— Je suis exempt de service pour deux jours, dit-il. C’est ce qu’il y a de mieux. Quatre jours, c’est trop. On s’embête. Et puis c’est quatre jours à ne pas pouvoir sortir en ville. Mais deux jours, c’est l’idée qu’on n’aura pas besoin de retourner à la visite le lendemain, puisqu’on est reconnu de droit…

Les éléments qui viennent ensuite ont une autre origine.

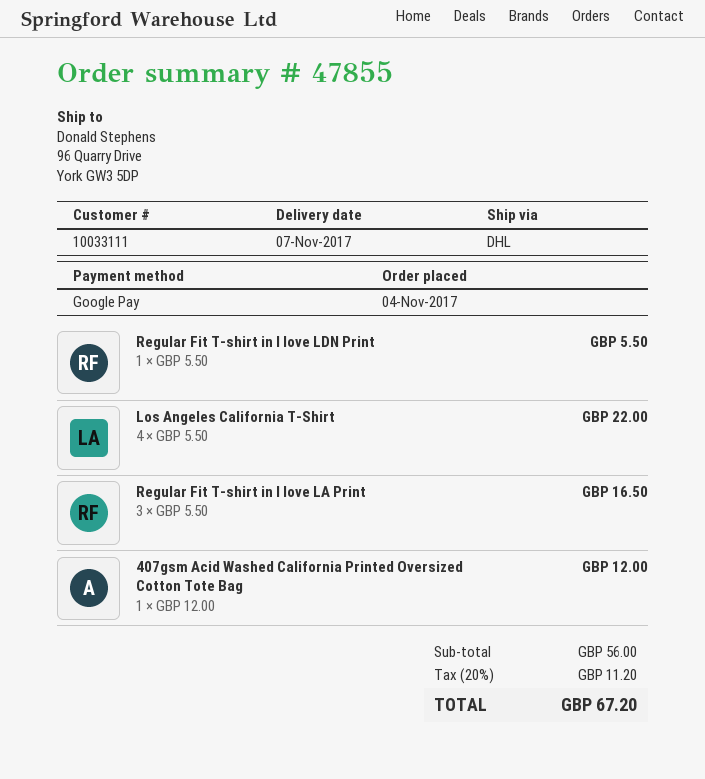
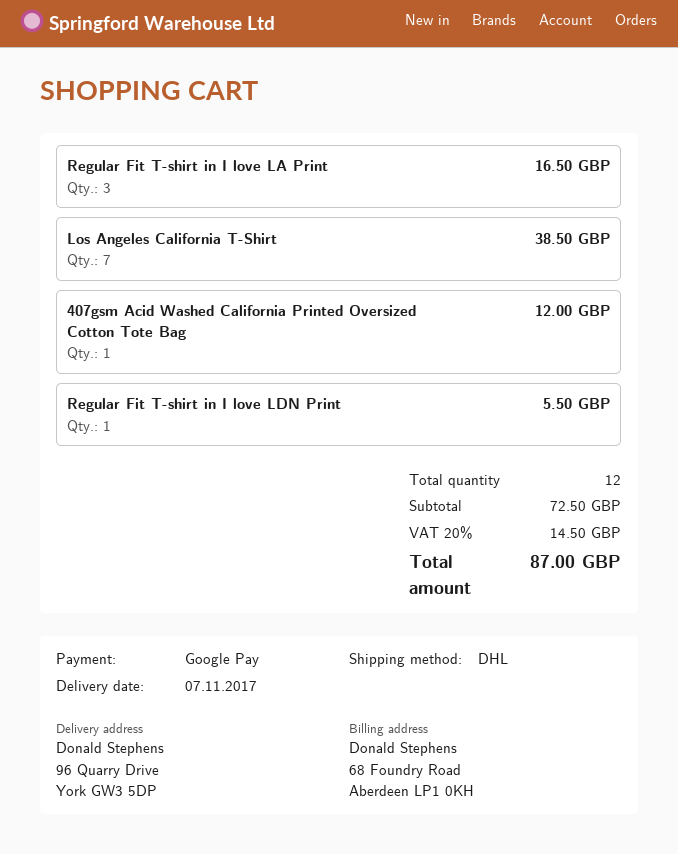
Los Angeles California T-Shirt: 4 for 22.00 -> 7 for 38.50
subtotal: 56.00 -> 72.50
tax: 20% = 11.20 -> 20% = 14.50
total: 67.20 -> 87.00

… C’est qu’il y a des truqueurs, tu sais. Y en a qui fument de la paille, y en a d’autres qui se tapent le coude pour avoir un pouls à la hauteur… Mais le truc le plus épatant, c’est ceux qui vont se faire prendre la température à 6 heures du soir à l’infirmerie. Tu sais le moyen, pour avoir deux degrés de plus ?
— Dis toujours…
— Un petit verre de rhum…
— Tu blagues ?
— Un petit verre de rhum, qu’on fait boire à l’infirmier…
Vers le milieu du mois de février, des bruits vagues, qui couraient depuis plusieurs semaines, se précisèrent. Le régiment déménageait, pour s’installer dans une ville du Nord.
Bien entendu, les sous-officiers rengagés n’y croyaient pas. Ils en avaient tellement entendu ! Ils ne levaient même plus les épaules. Un matin, au milieu du pansage, un brigadier, qui revenait du bureau du chef, affirma que c’était à la décision.
On en parla encore à la cantine, en mangeant de bon appétit de petits biftecks carbonisés, entourés de frites trop blanches. Cependant Alfred, le garçon, dispensateur d’un cidre inoffensif et non bouché, se délestait de table en table des nombreux litres qui lui garnissaient les bras.